En trois jours de campagne, le candidat de la mouvance Romuald Wadagni et sa colistière Mariam Chabi Talata ont sillonné neuf localités du septentrion béninois, de l’Alibori à l’Atacora, en passant par le Borgou. À chaque étape, les populations ont réservé un accueil chaleureux et massif, témoignant d’une adhésion spontanée au projet de société du duo. Après Kandi, Banikoara et Ségbana le premier jour, puis Bembèrèkè, Nikki et Parakou le deuxième, c’est l’Atacora que le duo a conquis ce dimanche, avec des escales à Kouandé, Tanguiéta et Natitingou.
Depuis le coup d’envoi officiel de la campagne le 27 mars 2026, Romuald Wadagni a affiché une méthode constante : le dialogue direct avec les populations, en rupture avec les formats de meetings classiques descendants. Dès les premières étapes dans l’Alibori, sa démarche a privilégié l’écoute active des réalités locales avant d’annoncer des engagements ciblés. À Kandi, il a mis en avant la mécanisation agricole et le renforcement des infrastructures de base. À Nikki, il a misé sur l’économie de la culture, en phase avec l’identité Baru-Tem. À Parakou, une annonce majeure a retenu l’attention : la création d’un Centre Hospitalier International, pour garantir au nord un niveau de soins comparable aux standards d’Abomey-Calavi.
Une vision territoriale pour l’Atacora
Ce troisième jour de tournée a conduit le duo dans le département de l’Atacora, avec une feuille de route articulée autour d’un principe clair : développer chaque territoire à partir de ses propres atouts. À Kouandé, commune à forte vocation agricole, Wadagni a insisté sur la modernisation des filières, le désenclavement routier entre Kouandé, Péhunco et Kérou, et la mise en place d’une microfinance digitalisée pour faciliter l’accès au crédit, notamment pour les femmes et les petits commerçants.

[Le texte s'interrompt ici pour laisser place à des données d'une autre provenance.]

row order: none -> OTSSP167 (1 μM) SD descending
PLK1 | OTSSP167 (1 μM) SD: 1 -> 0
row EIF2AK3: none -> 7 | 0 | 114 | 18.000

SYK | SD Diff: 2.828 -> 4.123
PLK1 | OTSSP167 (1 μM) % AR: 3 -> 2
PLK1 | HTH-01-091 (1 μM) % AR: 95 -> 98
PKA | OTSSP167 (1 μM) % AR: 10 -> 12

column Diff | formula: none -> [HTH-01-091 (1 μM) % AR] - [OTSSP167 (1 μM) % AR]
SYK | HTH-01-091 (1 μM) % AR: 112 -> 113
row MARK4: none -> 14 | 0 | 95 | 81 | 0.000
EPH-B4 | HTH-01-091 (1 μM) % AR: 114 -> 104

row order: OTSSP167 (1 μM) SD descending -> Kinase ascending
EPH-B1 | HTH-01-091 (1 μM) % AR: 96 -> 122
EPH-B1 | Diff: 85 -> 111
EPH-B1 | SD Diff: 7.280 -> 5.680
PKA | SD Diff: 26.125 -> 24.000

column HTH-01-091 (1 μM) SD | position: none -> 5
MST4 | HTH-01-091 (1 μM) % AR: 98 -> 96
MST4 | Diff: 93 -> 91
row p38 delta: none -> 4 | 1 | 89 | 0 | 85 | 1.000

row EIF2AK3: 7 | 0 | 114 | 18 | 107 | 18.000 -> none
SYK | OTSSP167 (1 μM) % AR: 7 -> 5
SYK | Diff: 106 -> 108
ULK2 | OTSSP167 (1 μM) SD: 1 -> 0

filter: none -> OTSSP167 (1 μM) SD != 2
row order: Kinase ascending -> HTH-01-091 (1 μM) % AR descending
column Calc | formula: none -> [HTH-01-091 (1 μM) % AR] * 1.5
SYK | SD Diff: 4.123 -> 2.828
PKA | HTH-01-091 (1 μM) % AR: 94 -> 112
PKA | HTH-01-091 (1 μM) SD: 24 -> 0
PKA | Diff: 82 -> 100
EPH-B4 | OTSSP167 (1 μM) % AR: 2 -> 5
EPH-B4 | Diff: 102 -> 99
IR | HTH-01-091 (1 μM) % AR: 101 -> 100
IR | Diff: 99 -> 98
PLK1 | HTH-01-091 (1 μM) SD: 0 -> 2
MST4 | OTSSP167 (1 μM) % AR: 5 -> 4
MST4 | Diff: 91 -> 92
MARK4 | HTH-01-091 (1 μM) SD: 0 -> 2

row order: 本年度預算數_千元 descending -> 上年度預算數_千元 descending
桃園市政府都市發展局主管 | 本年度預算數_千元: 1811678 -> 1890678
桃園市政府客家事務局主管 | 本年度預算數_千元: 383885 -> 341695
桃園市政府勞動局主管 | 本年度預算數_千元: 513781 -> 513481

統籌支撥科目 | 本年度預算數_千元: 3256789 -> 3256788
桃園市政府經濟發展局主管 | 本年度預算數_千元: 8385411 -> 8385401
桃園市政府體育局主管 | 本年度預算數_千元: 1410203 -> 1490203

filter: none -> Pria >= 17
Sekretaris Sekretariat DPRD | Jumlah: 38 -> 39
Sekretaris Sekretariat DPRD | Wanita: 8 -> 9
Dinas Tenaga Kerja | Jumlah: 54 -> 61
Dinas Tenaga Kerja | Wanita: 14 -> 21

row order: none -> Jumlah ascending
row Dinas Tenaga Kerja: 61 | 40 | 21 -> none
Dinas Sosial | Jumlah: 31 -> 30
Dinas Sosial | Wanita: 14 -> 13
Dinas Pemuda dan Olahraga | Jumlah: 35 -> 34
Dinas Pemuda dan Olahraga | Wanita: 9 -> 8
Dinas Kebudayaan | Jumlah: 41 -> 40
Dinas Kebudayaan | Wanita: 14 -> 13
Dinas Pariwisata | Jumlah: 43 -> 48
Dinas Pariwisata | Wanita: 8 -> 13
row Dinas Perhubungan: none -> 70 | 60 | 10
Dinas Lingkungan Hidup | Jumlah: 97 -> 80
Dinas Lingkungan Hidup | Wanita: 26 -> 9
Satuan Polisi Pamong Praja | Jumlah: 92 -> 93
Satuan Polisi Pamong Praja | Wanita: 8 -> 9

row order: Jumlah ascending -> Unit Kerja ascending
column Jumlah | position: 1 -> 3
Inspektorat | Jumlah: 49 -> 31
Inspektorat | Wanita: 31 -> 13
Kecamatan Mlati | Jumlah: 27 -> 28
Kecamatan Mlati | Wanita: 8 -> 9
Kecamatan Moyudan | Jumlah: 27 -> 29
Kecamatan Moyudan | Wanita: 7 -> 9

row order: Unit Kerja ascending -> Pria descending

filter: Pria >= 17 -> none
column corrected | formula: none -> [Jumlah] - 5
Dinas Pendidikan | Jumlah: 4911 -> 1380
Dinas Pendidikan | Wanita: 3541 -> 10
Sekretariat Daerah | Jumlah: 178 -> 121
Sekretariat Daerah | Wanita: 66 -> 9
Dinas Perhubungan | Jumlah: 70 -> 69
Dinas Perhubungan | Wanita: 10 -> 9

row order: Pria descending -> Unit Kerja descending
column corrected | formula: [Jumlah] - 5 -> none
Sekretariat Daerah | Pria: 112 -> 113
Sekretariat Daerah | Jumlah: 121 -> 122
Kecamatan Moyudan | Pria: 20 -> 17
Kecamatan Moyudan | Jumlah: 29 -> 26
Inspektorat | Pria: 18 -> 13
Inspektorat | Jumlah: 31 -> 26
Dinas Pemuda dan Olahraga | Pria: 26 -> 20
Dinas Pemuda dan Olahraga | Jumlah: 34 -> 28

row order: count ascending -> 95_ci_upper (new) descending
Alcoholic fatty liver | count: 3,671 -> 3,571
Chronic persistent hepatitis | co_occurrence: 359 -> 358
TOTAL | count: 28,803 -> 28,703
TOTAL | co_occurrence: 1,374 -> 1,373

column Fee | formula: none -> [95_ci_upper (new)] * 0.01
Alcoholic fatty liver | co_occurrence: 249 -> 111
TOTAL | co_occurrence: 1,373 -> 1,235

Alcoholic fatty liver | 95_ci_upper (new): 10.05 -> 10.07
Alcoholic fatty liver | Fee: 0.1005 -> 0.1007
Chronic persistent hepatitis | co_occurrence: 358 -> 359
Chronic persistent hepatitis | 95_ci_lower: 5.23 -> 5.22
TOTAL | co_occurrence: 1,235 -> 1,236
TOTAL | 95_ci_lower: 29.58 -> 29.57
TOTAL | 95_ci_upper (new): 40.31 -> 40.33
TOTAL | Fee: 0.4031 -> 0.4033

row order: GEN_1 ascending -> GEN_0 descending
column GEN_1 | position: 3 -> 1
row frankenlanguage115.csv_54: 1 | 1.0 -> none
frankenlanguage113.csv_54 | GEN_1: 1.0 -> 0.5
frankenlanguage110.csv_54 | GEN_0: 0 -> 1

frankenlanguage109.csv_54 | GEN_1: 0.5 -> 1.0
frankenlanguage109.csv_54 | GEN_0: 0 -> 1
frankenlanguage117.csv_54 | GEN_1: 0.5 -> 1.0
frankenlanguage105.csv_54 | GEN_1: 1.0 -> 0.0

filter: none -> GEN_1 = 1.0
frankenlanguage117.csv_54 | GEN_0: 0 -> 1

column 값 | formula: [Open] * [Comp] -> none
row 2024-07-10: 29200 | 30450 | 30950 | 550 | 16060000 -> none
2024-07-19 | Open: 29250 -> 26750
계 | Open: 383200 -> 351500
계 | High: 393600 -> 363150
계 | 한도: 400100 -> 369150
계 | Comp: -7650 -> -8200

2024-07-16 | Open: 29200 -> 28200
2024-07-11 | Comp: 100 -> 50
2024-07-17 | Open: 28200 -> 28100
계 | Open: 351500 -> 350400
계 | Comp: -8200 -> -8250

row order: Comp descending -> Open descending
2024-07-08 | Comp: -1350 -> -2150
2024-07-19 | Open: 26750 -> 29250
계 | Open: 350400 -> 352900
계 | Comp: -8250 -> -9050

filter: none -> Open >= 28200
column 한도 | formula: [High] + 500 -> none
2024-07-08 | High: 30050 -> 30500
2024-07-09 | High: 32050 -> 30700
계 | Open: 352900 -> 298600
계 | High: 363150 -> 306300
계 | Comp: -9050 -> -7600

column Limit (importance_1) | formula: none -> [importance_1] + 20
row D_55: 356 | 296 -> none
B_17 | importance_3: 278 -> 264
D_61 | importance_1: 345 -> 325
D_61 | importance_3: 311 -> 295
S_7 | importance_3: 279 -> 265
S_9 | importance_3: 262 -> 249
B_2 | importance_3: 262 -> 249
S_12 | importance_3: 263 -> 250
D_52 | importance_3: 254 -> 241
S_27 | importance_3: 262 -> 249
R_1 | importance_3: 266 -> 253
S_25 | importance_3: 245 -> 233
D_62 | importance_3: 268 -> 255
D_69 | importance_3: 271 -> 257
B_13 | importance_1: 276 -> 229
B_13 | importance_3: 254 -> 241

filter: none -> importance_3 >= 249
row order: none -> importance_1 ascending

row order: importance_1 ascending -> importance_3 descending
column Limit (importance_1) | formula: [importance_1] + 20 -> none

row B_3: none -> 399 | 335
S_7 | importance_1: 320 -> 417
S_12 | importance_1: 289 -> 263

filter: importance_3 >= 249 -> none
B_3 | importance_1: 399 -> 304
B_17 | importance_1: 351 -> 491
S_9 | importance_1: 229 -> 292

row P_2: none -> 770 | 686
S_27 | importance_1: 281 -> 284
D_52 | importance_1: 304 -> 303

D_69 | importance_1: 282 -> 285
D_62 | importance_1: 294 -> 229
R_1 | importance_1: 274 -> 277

À Tanguiéta, porte d’entrée naturelle vers le Parc national de la Pendjari, le discours a pris une orientation tourisme et intégration régionale. « Nous voulons faire de l’Atacora une grande région touristique », a affirmé le candidat, soulignant le potentiel de création d’emplois que recèle ce secteur encore sous-exploité. À Natitingou, chef-lieu du département, il a tracé les contours d’un hub économique et administratif régional, en misant sur la valorisation de la pierre, l’artisanat et le renforcement des infrastructures urbaines.
Un bloc monolithique derrière le duo
La campagne du duo Wadagni-Talata s’appuie sur une coalition de fer. L’UPR, le Bloc républicain et Moele-Bénin font bloc derrière le candidat, dans une synergie qui se traduit par des actions conjointes sur le terrain et une coordination centralisée au sein du Comité National de Campagne. Les querelles de leadership ont été mises de côté au profit de l’efficacité organisationnelle, et les militants des différents partis travaillent désormais main dans la main à chaque étape de la tournée.
Cette mobilisation se distingue par sa grande mixité : jeunes, femmes, acteurs du monde rural, sages et notables ont pris part aux rassemblements tout au long des trois premiers jours. La campagne, ouverte jusqu’au 10 avril 2026 conformément au chronogramme de la CENA, se poursuit avec d’autres étapes prévues dans les prochains jours. Le scrutin décisif reste fixé au 12 avril.